Opened 5 months ago

Last modified 4 months ago

#3555 new help

NEMO Annual mean not possible

Reported by: Alcide.Zhao Owned by: um_support
Component: PostProc Keywords: NEMO postprocessing
Cc: Platform: NEXCS
UM Version: 10.7

Description

Dear CMS desk,

my suite u-ce564 stuck at nemo postprocessing with the following error:

grid-T Annual mean for year ending December 1854 not possible as only got 3 file(s): 
nemo_ce564o_1s_18521201-18530301_grid-T.nc, nemo_ce564o_1s_18530301-18530601_grid-T.nc, nemo_ce564o_1s_18530901-18531201_grid-T.nc

This also leads the next cycle point to fail also at postproc_nemo.

I tried to insert new tasks following #3226, but the suite does not respond to my insert action at all.

Any solutions.

Thanks, Alcide

Change History (11)

comment:1 in reply to: ↑ description Changed 4 months ago by Alcide.Zhao

Dear CMS desk,

I still have not got this issue resolved. In fact, I now have three simulations: u-ce557, u-ce562, u-ce564 all stuck because of the same reason.

It would be great if there is any tips. I am trying to push these simulations done before NEXCS is down in two weeks.

Cheers,
Alcide

comment:2 follow-up: Changed 4 months ago by grenville

Alcide

u-ce564 has not created a JJA mean but /home/d04/alzha/cylc-run/u-ce564/log/job/18530401T0000Z has no logging information for the model or post-proc so it's hard to tell what happened. Have you moved the logs?

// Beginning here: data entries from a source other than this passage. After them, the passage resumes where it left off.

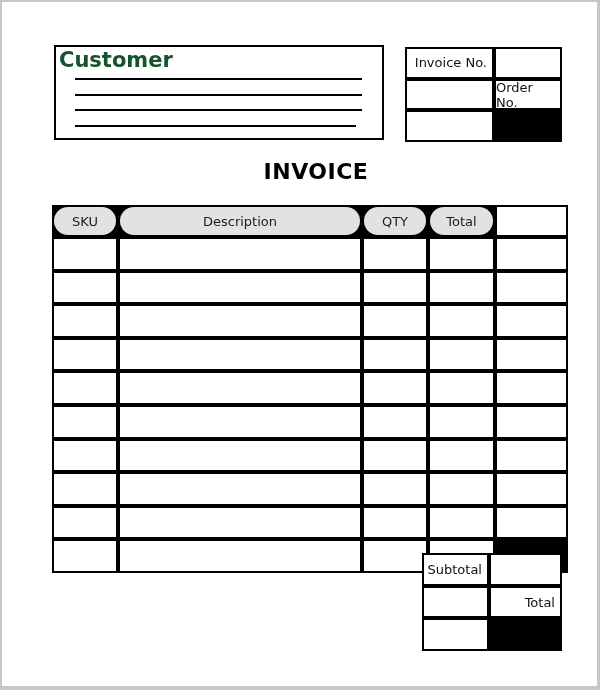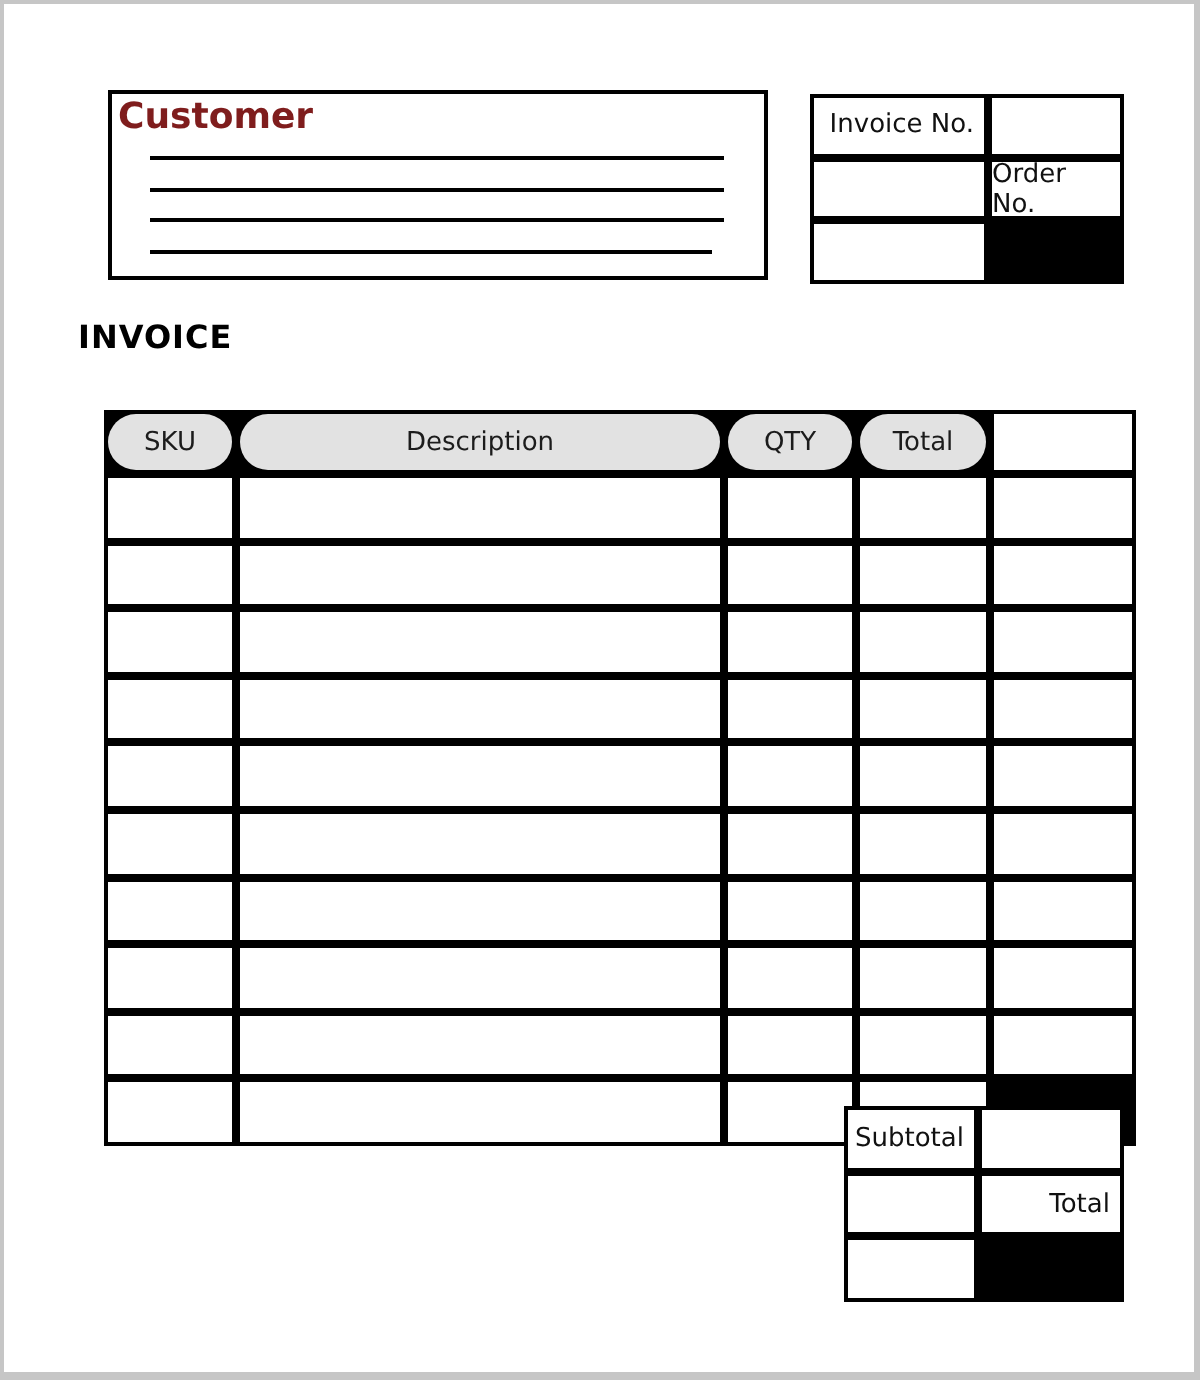--- a/index.html
+++ b/index.html
@@ -36,9 +36,9 @@
   .customer-label {
     position: absolute;
     left: 3px; top: 1px;
-    font-size: 18px;
+    font-size: 21px;
     font-weight: bold;
-    color: #7f1d1d;
+    color: #14532d;
   }
   .write-line {
     position: absolute;

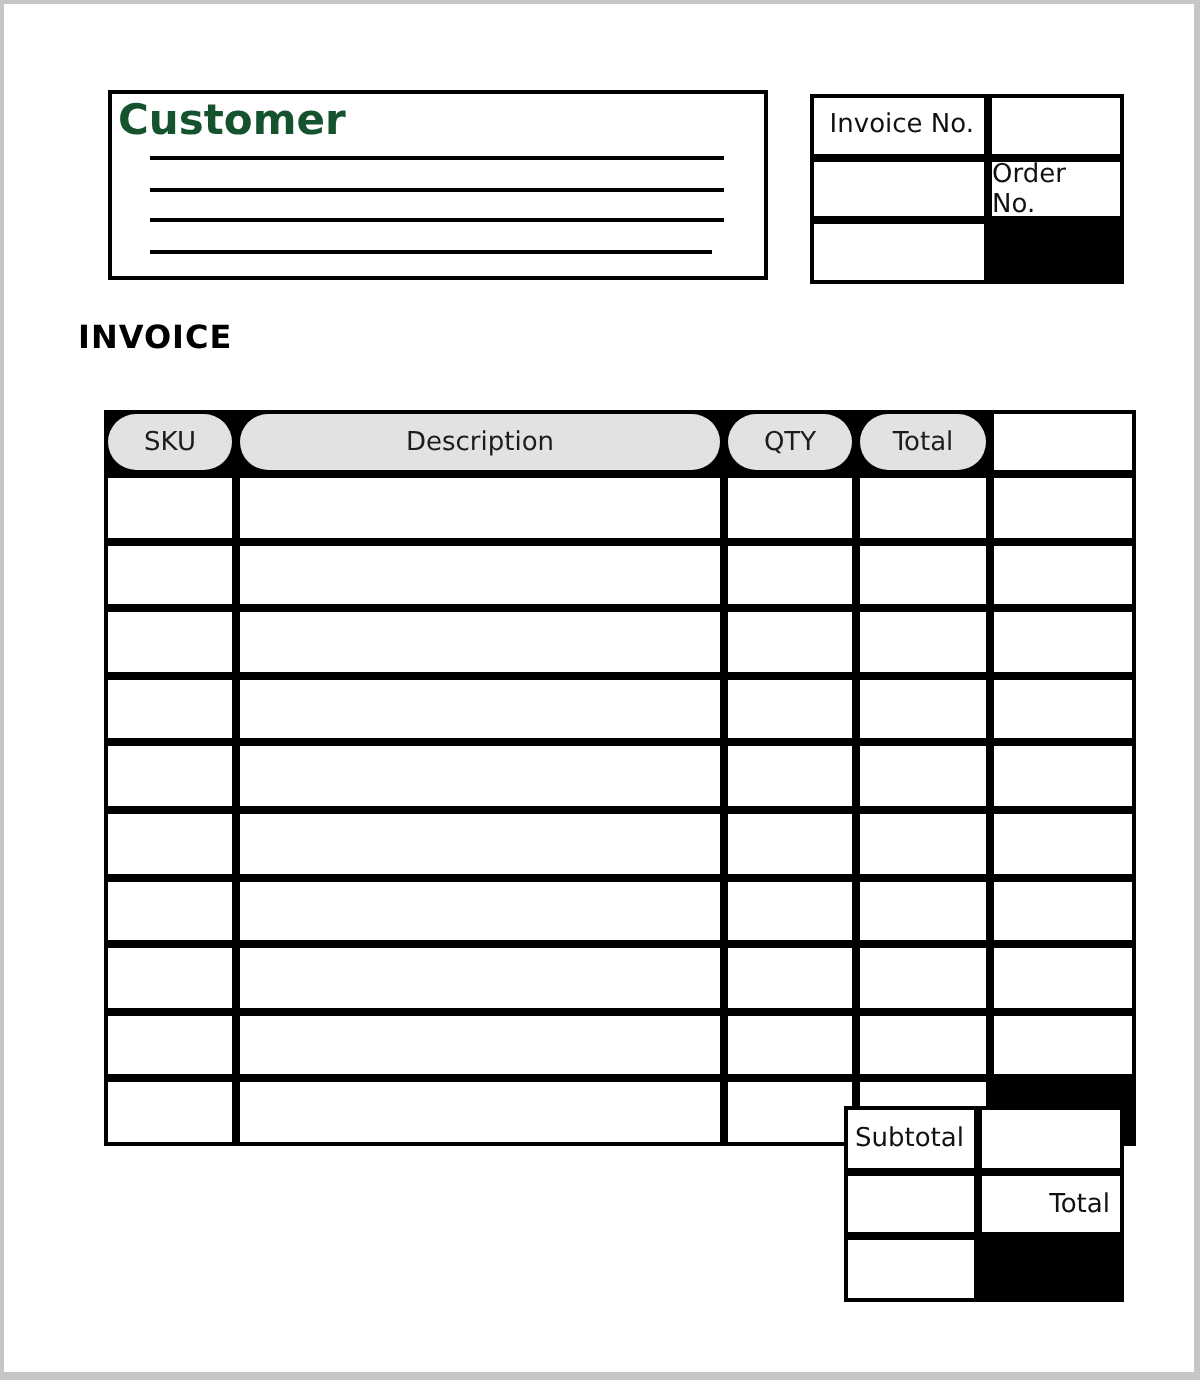--- a/index.html
+++ b/index.html
@@ -84,10 +84,10 @@
   
   .invoice-title {
     position: absolute;
-    left: 37px; top: 157px;
+    left: 60px; top: 157px;
     width: 508px;
-    text-align: left;
-    font-size: 16px;
+    text-align: center;
+    font-size: 22px;
     font-weight: bold;
     letter-spacing: 0.5px;
     color: #000;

Do you understand why so many postproc_nemo tasks needed to retry 3 times - why did the first attempts fail?

u-ce557 failed for a different reason
Error message: ACUMPS1: Partial sum file inconsistent

u-ce562 failed with
[FAIL] No restart data avaliable in NEMO restart directory

Grenville

comment:3 in reply to: ↑ 2 Changed 4 months ago by Alcide.Zhao

Hi Grenville,

I did not remove any log files. The postproc_nemo failed many times as I tried to trigger it many times.

In terms of u-ce557, how do I solve this Partial sum file inconsistent issue?
I should say that this suite failed before, so I restarted it from its 18640101 dump. It then only finished that first cycle and crashed there.

For u-ce562, I think I may have mistakenly removed all the NEMO restarts. I wonder if it is backed up somewhere? I suppose not, so is it easier if I restart it from its previously saved model dumps?

Many thanks,
Alcide

Last edited 4 months ago by Alcide.Zhao (previous) (diff)

comment:4 follow-up: Changed 4 months ago by grenville

Alcide

u-ce562 appears to have got in a confused state - the coupled task at 18530401T0000Z clearly ran OK,and it would appear that post-proc did too, but without logs I can't tell for sure why it didn't create seasonal means. You can probably create the yearly means from other means (I can't see in /gws/pw/j05/wishbone/alcide/HadGEM_GC31.)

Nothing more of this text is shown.